Tomorrow is Harry Potter’s birthday. Just about every kid who devoured books one through seven remembers that: “born as the seventh month dies.”
That prophecy comes in handy, as it’s the only way I can remember that July is the seventh month in the year. It’s also important in Harry’s journey, when he hears the prophecy and Dumbledore tells Harry that, in fact, he might not have been the Chosen One. Here’s Sybill Trelawney’s prophecy:
“The one with the power to vanquish the Dark Lord approaches… born to those who have thrice defied him, born as the seventh month dies… and the Dark Lord will mark him as his equal, but he will have power the Dark Lord knows not*… and either must die at the hand of the other for neither can live while the other survives… the one with the power to vanquish the Dark Lord will be born as the seventh month dies…” (Harry Potter and the Order of the Phoenix, p. 741)
Harry is somewhat less that thrilled to hear this; in fact, he “felt as though something was closing in on him. His breathing seemed difficult again” (p. 742). Just to be sure, Harry asks if he is the Chosen One. Here’s Dumbledore’s response:
“The odd thing, Harry,” he said softly, “is that it may not have meant you at all. Sybill’s prophecy could have applied to two wizard boys, both born at the end of July that year, both of whom had parents in the Order of the Phoenix, both sets of parents having narrowly escaped Voldemort three times. One, of course, was you. The other was Neville Longbottom.” (p. 742)
Dumbledore goes on to explain that Voldy’s estimation of Harry, a half-blood like himself, as the more dangerous of the two, determined the outcome: Neville, a pureblood, was not “marked… as his equal”; Harry Potter became the Chosen One.
Not by fate, but by human decision.
Take that, Chosen-One-Elected-Aeons-Ago-At-The-Dawn-Of-Time-An-Irrevocable-And-Unalterable-Great-(And-Tragic)-Destiny trope.
Plenty of people have written about Neville‘s own heroic arc as he grows from a self-effacing, lonely, accident-prone** bullied boy who doesn’t dare to tell his friends about his parents because he expects they’ll laugh at him to a man who, having endured torture, resisted, and witnessed his friends being tortured for two years (under first Umbridge then the Carrows), defies Voldemort to his face, kills the final Horcrux, and ultimately goes on to pursue the field he loves and to care for generations of Hogwarts students as professor of Herbology.
So, since today is Neville’s birthday, let’s take the time to celebrate The-Boy-Who-Was-Almost-The-Boy-Who-Lived, and to notice the people around us who are overlooked and underappreciated, especially those whom others treat with casual cruelty or neglect.

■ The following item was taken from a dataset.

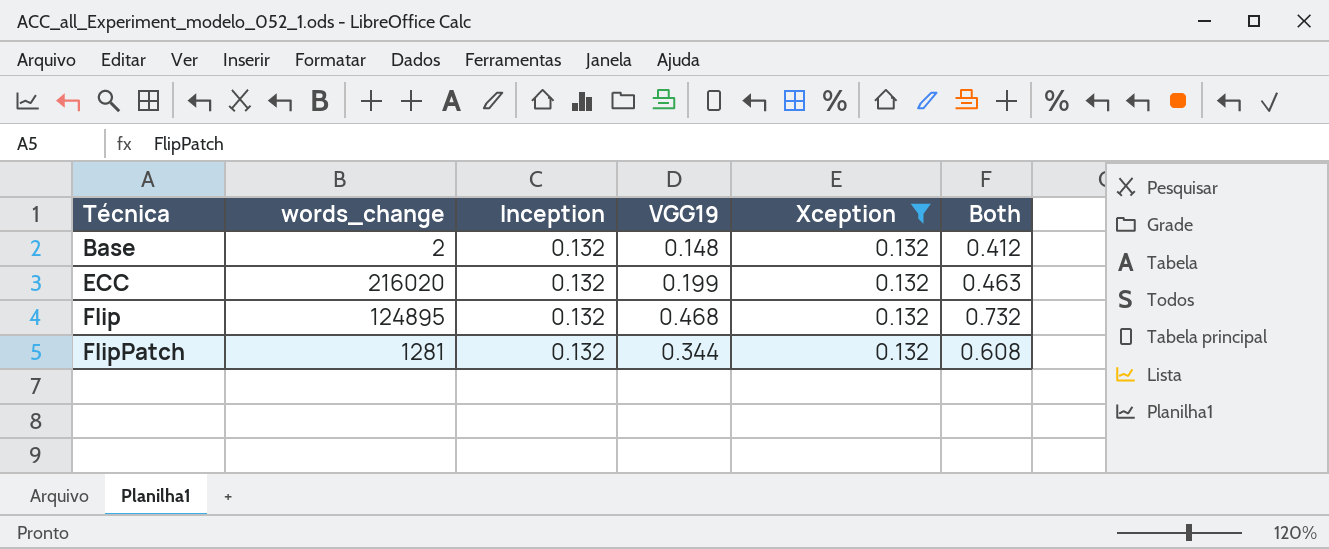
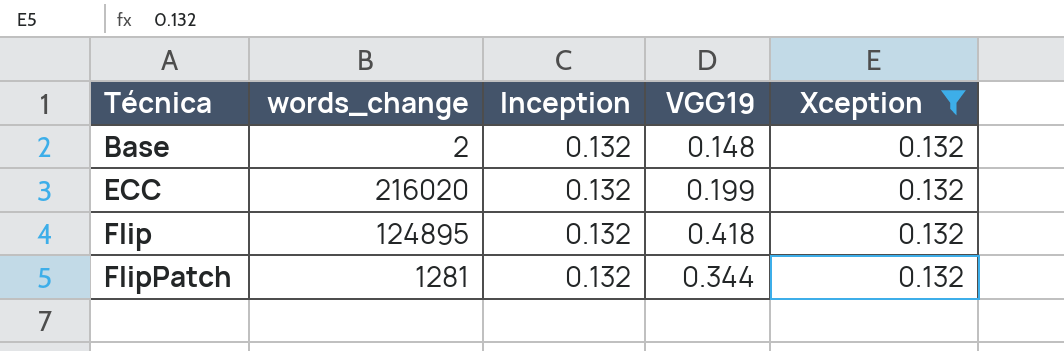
column Both | formula: [Inception] + [VGG19] + [Xception] -> none
Flip | VGG19: 0.468 -> 0.418

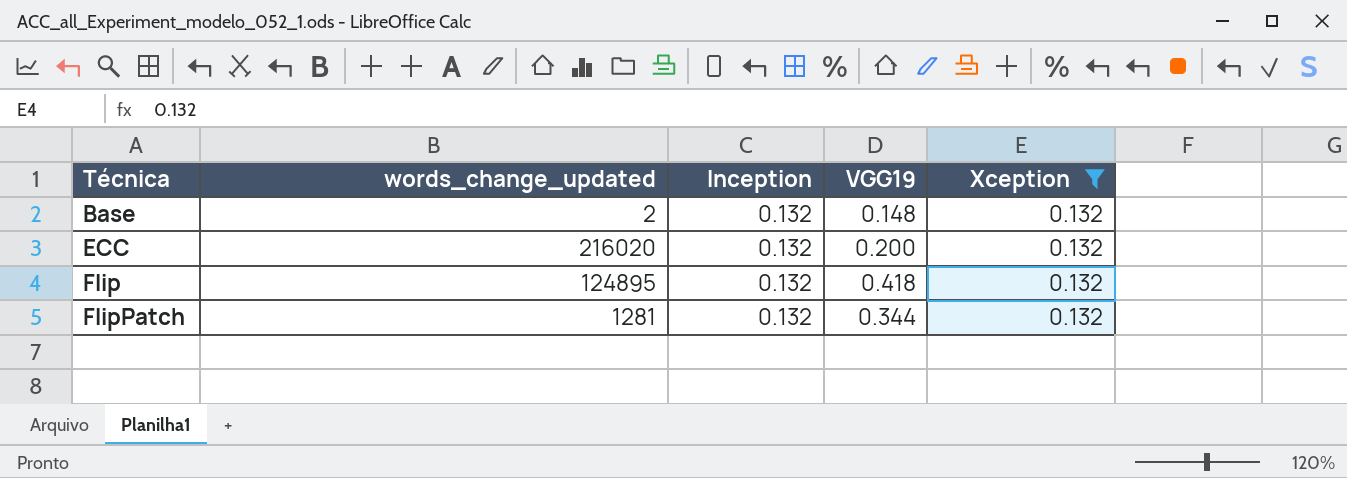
column name: words_change -> words_change_updated
ECC | VGG19: 0.199 -> 0.200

And to recommit ourselves to gentleness and patience with people who have become incapacitated in some way, whether temporarily or permanently, like Alice and Frank Longbottom.
Happy birthday, Neville Longbottom!
* I seem to have missed any fan discussions on what Dumbledore goes on to say about this power: that contained in an eternally locked room in the Department of Mysteries is “a force that is at once more wonderful and more terrible than death, than human intelligence, than the forces of nature… perhaps, the most mysterious of the many subjects for study that reside there” (p. 743); in other words, love. I would dearly love (sorry!) to hear what other people have thought about this characterization of love as an almost physical presence, for so it seems, if it can be locked in a room. What does this say about love, at least as it is manifested in the wizarding world in the Harry Potter series? Is love tangible?
** Okay, so this incident doesn’t happen. But can’t you just see it?